Son sözlere gelindiğinde MN, konuya daha teknik ve politik yönden bakan BÖ’nün HGS’yi sadece ticari boyuta indirgemeye çalıştığını, helal kavramını böylece ticarileştirerek “önemsizleştirilmeye” çalıştığını belirtir. Burada detaylarını vermese de kendisinin helal gıda sertifikasının farklı boyutlarda ele alan -ticari, dini, politik, ilmi vb gibi- çalışmalarının olduğunu söyler. Çok yönlü bir konu olan HGS’nin ticariden ziyade insan hakları açısından ele alınması gerektiği vurgular. BÖ’nün dini dışarda tutan iddialarından rahatsız olduğunu da bildirir. MN’ye göre BÖ’nün iddia ettiği gibi din her şeyin üzerinde değil bizzat içindedir.

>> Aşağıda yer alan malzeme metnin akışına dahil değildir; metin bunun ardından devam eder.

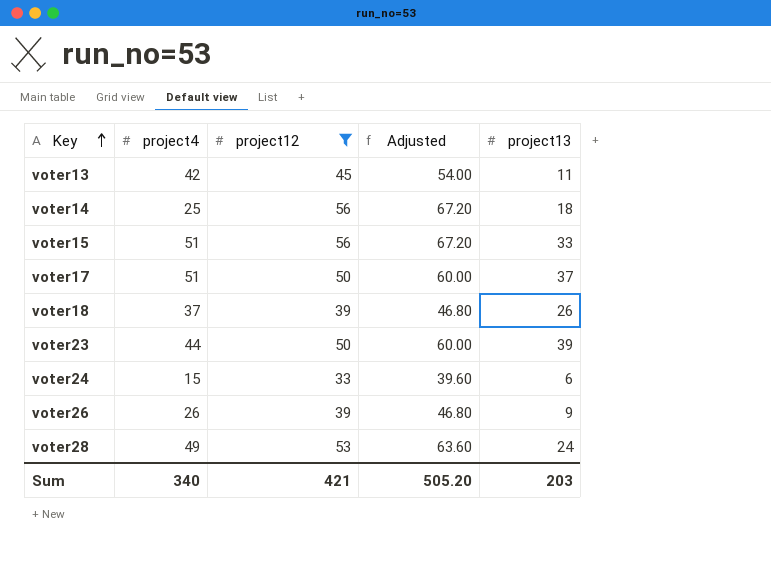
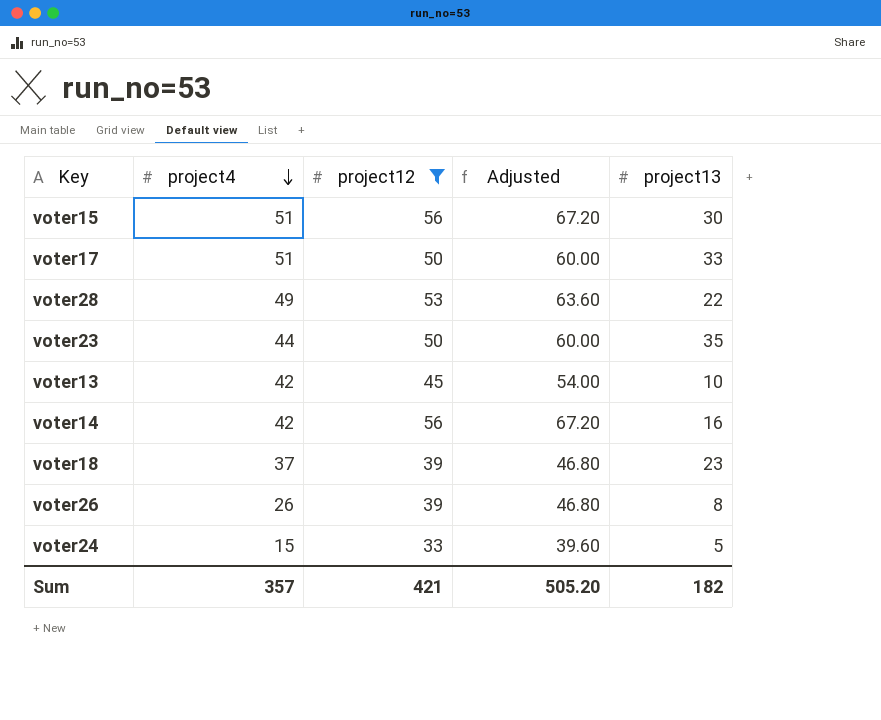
row order: Key ascending -> project4 descending
voter15 | project13: 33 -> 30
voter17 | project13: 37 -> 33
voter28 | project13: 24 -> 22
voter23 | project13: 39 -> 35
voter13 | project13: 11 -> 10
voter14 | project4: 25 -> 42
voter14 | project13: 18 -> 16
voter18 | project13: 26 -> 23
voter26 | project13: 9 -> 8
voter24 | project13: 6 -> 5
Sum | project4: 340 -> 357
Sum | project13: 203 -> 182

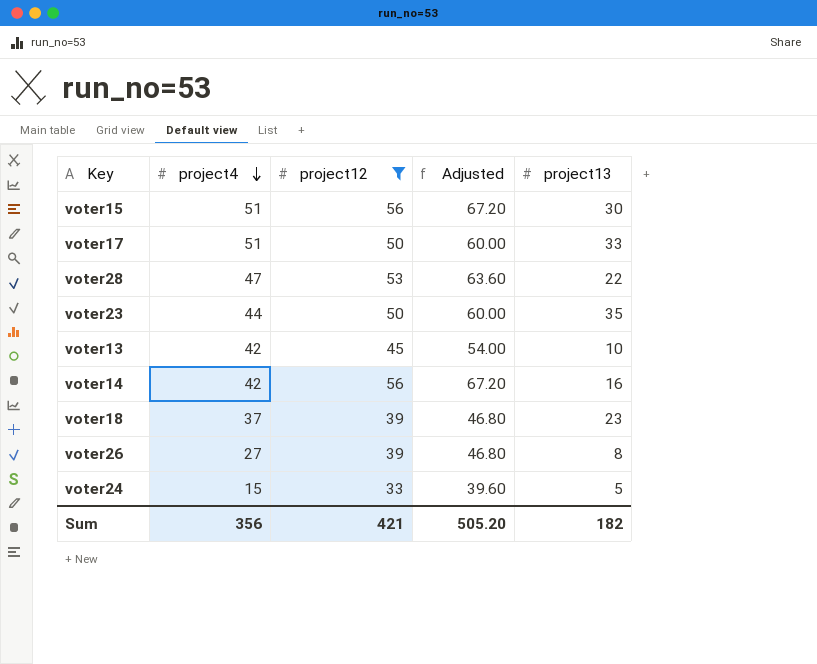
voter28 | project4: 49 -> 47
voter26 | project4: 26 -> 27
Sum | project4: 357 -> 356

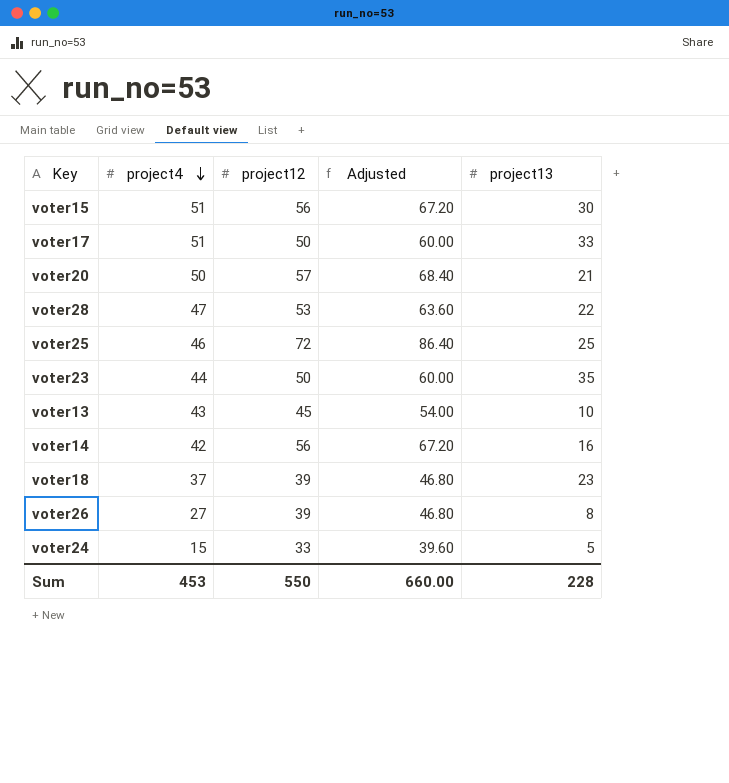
filter: project12 <= 56 -> none
voter13 | project4: 42 -> 43
Sum | project4: 356 -> 453
Sum | project12: 421 -> 550
Sum | Adjusted: 505.20 -> 660.00
Sum | project13: 182 -> 228

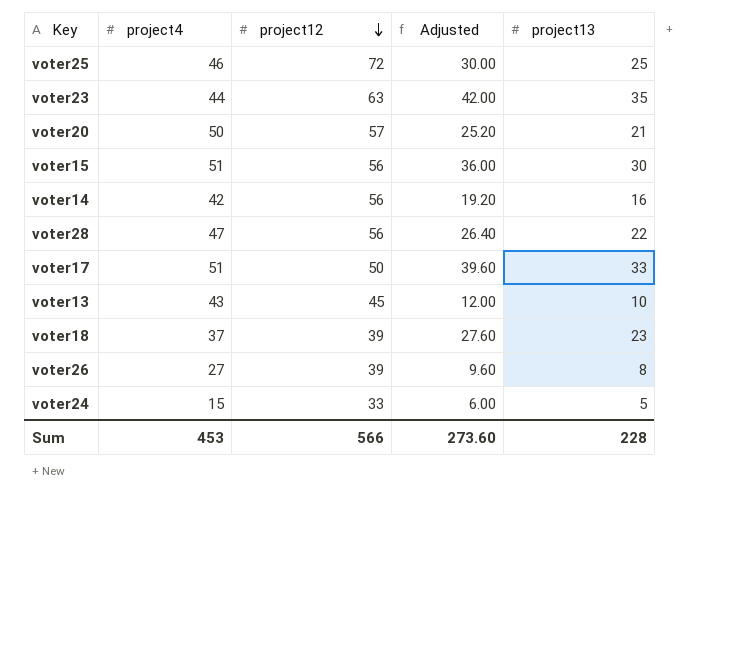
row order: project4 descending -> project12 descending
column Adjusted | formula: [project12] * 1.2 -> [project13] * 1.2
voter23 | project12: 50 -> 63
voter28 | project12: 53 -> 56
Sum | project12: 550 -> 566
Sum | Adjusted: 660.00 -> 273.60

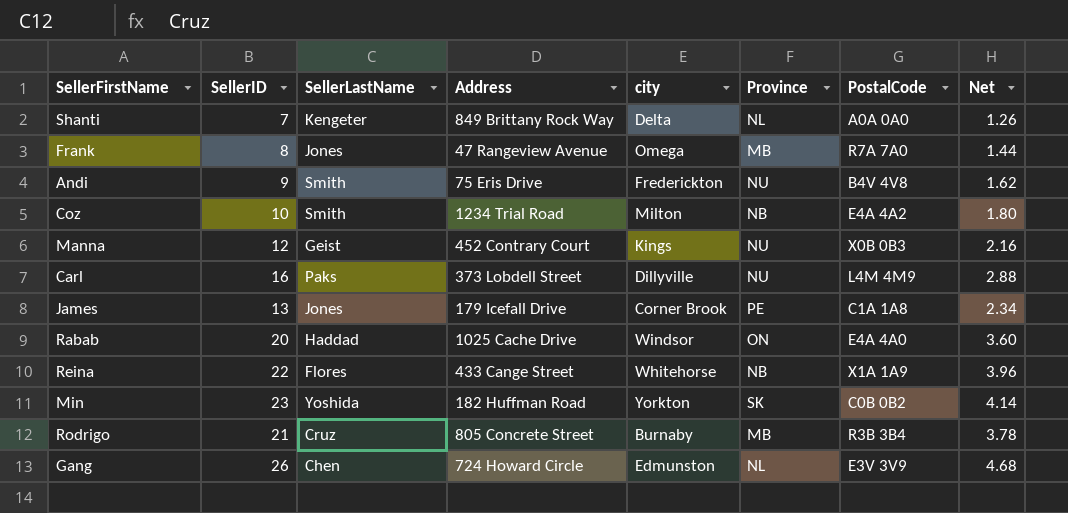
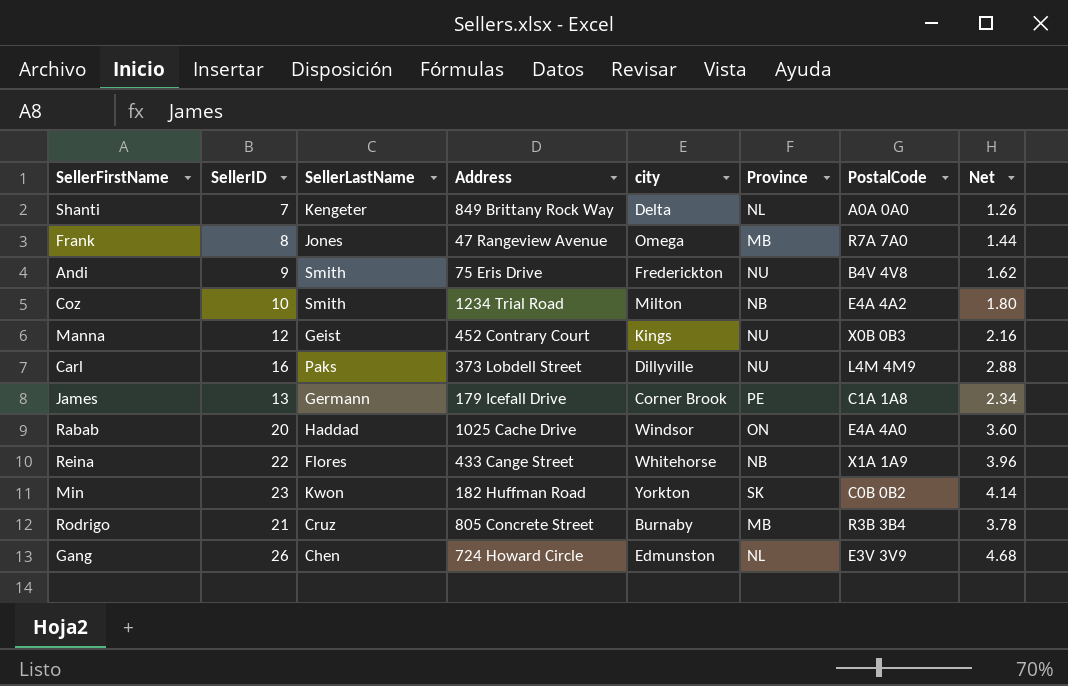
James | SellerLastName: Jones -> Germann
Min | SellerLastName: Yoshida -> Kwon

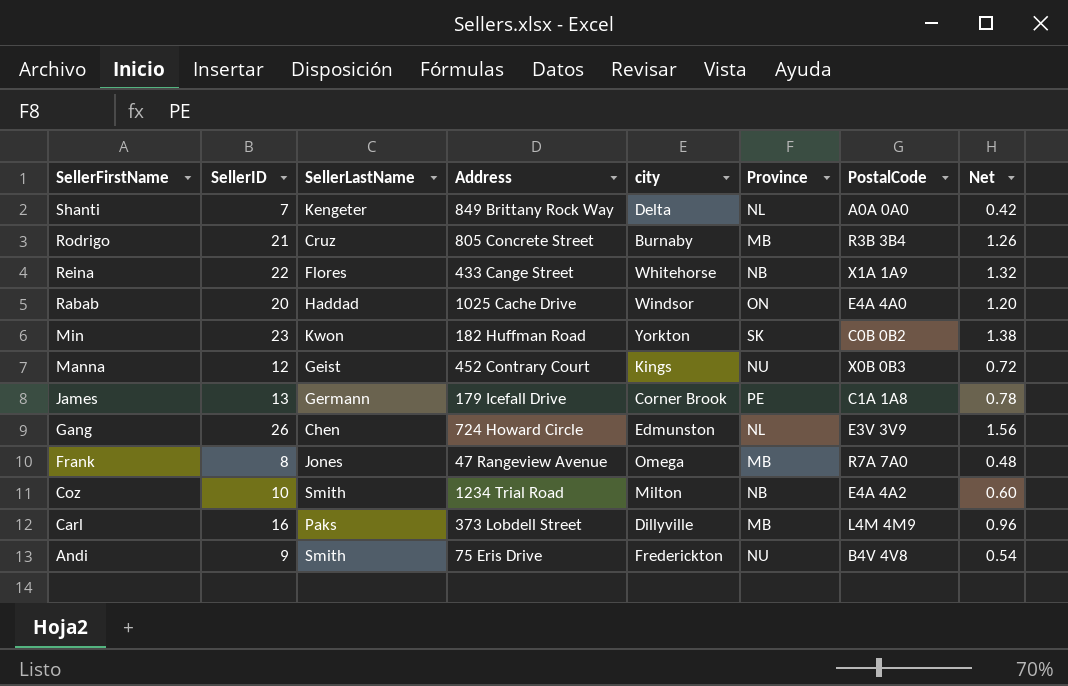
row order: none -> SellerFirstName descending
column Net | formula: [SellerID] * 0.18 -> [SellerID] * 0.06
Carl | Province: NU -> MB

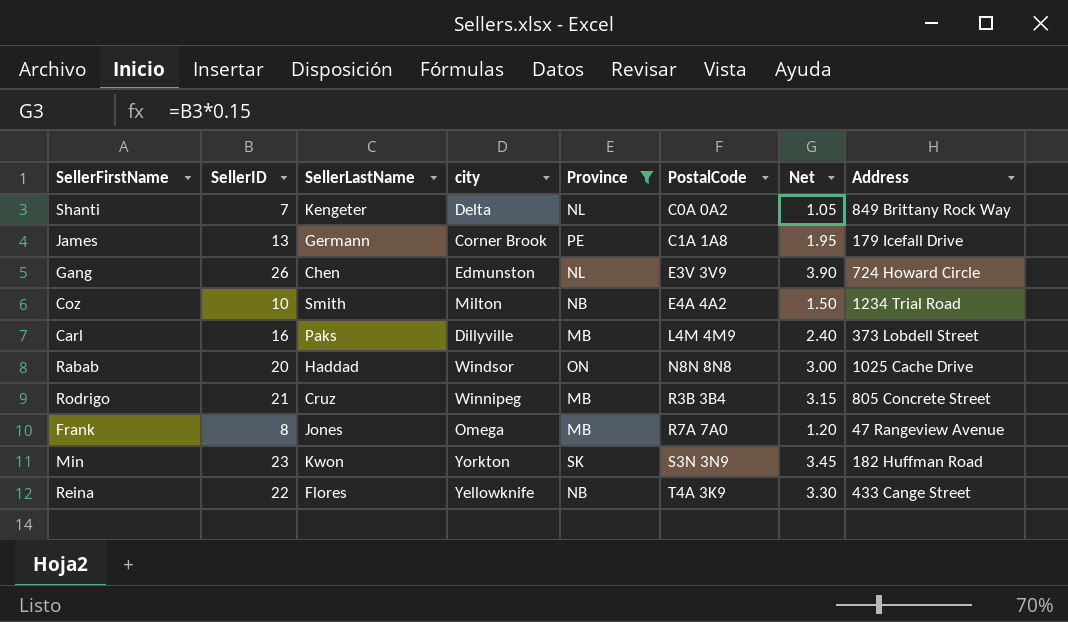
filter: none -> Province != NU
row order: SellerFirstName descending -> PostalCode ascending
column Net | formula: [SellerID] * 0.06 -> [SellerID] * 0.15
column Address | position: 4 -> 8
Shanti | PostalCode: A0A 0A0 -> C0A 0A2
Rabab | PostalCode: E4A 4A0 -> N8N 8N8
Rodrigo | city: Burnaby -> Winnipeg
Min | PostalCode: C0B 0B2 -> S3N 3N9
Reina | city: Whitehorse -> Yellowknife
Reina | PostalCode: X1A 1A9 -> T4A 3K9

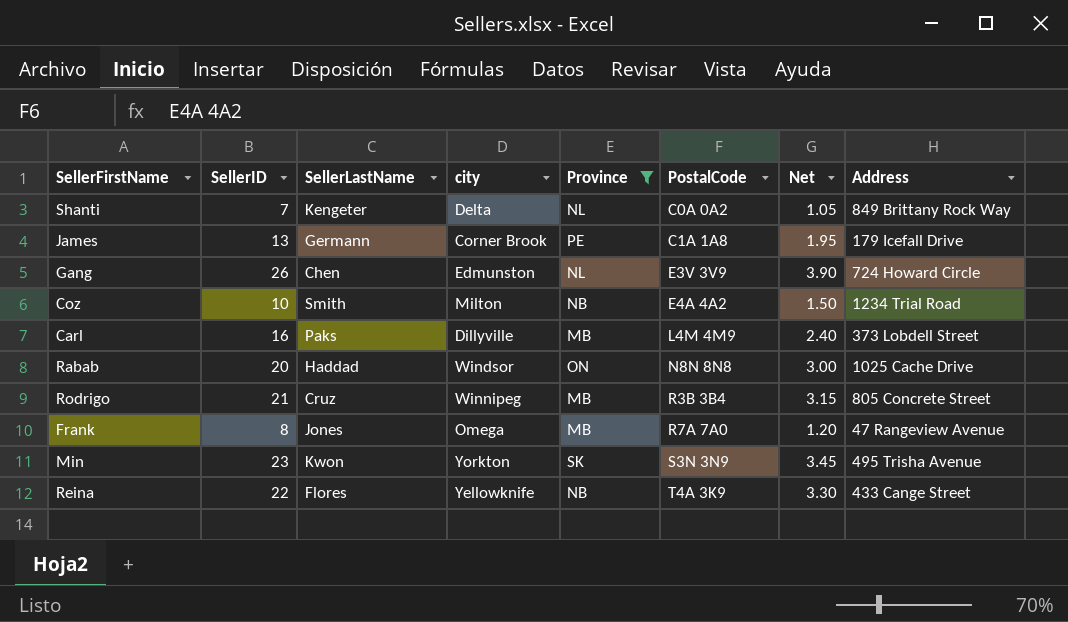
Min | Address: 182 Huffman Road -> 495 Trisha Avenue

BÖ, dini önemsizleştirmek değil tam aksine çok fazla önem verdiği için, aşkın olarak gördüğü için, tüm bu teknik mevzuların üzerinde tutulması gerektiğini, ticarete, gıdanın güvenliği gibi teknik konulara alet edilmemesi gerektiğini düşündüğünü vurgular. Asıl hassasiyetinin gıdayla ilgili her türlü konu olduğunu, örneğin, su, GDO ve benzeri gibi, ancak gıda güvenliği meselesinin “teknik olarak” devlet tarafından bütçe ayrılarak ve devletin asli görevi olarak muhakkak yapılması gerektiği hususunun altını önemle çizer. BÖ’nün iddiasına göre devlet yeterli kadrolaşmayı sağlamadığı için iki farklı anlamda olumsuzluğa sebep olmaktadır. İlki nitelikli teknik personele istihdam sağlanmamış ve diğeri de gerekli denetim mekanizmaları oluşturulmamıştır. Bu sebeple de gıda güvenliği denetimleri, Türkiye’nin her yerinde eşit oranda ve yeteri kadar yapılamamaktadır. Moderatörün gıdanın helal olup olmamasını önemli görüp görmediği sorusunun cevabı ise

“devletin bir gıdanın helal olup olmadığını hiç bir şekilde belirleyemeyeği”

yönündedir.

ARD, helal gıdanın tanımını tekrar yaparak anlaşılan tanımdan biraz daha geniş bir çerçeve çizer. Yani helal gıda, bugünün şartlarında sadece domuz etiyle, hayvanların kesim şekliyle yada alkol ihtiva edip etmemesiyle ilgili değildir. ARD’ye göre

“istihsal”, yani gıdanın işlem görmesi sırasında uğradığı değişimler gıdanın helalliği kapsamında değerlendirilmelidir. Ayrıca tartışmacı, islami ölçülere göre mesela bir sebze üreticisinin insan sağlığına zararlı bazı kimyasallar kullanması onu dinen sorumlu, günahkar kılar boyutundan olaya bakmaktadır. BÖ’ye göre ise, tüm

73 üreticiler, sebze üreticisi gibi örnekler dahil, bilimsel sertifikasyon yöntemlerine göre denetlenmelidir.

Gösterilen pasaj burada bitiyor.